§ **RECORDED INFORMATION**:
----
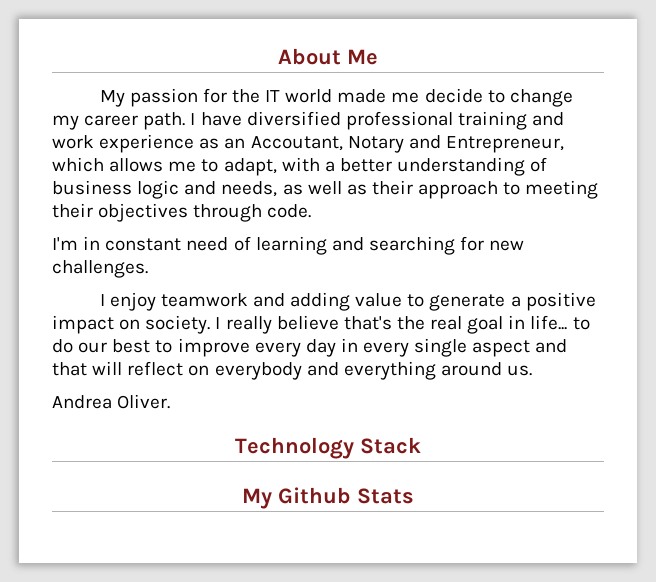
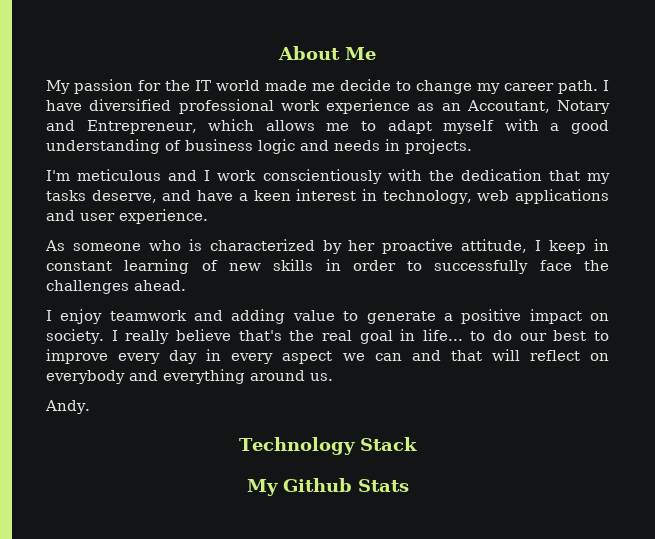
- I have diversified professional training and work experience as an Accoutant, Notary and Entrepreneur, which allows me to adapt, with a better understanding of business logic and needs, as well as their approach to meeting their objectives through code.
- I'm in constant need of learning and searching for new challenges.
+ I have diversified professional work experience as an Accoutant, Notary and Entrepreneur, which allows me to adapt myself with a good understanding of business logic and needs in projects.
+ I'm meticulous and I work conscientiously with the dedication that my tasks deserve, and have a keen interest in technology, web applications and user experience.
+ As someone who is characterized by her proactive attitude, I keep in constant learning of new skills in order to successfully face the challenges ahead.
- I really believe that's the real goal in life... to do our best to improve every day in every single aspect and that will reflect on everybody and everything around us.
+ I really believe that's the real goal in life... to do our best to improve every day in every aspect we can and that will reflect on everybody and everything around us.
- Andrea Oliver.
+ Andy.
----
§ **TASK INSTRUCTIONS**:
Would you report every line of the entries above containing the word "learning"?

§ **OUTPUT FOR THIS TASK**:
- I'm in constant need of learning and searching for new challenges.
+ As someone who is characterized by her proactive attitude, I keep in constant learning of new skills in order to successfully face the challenges ahead.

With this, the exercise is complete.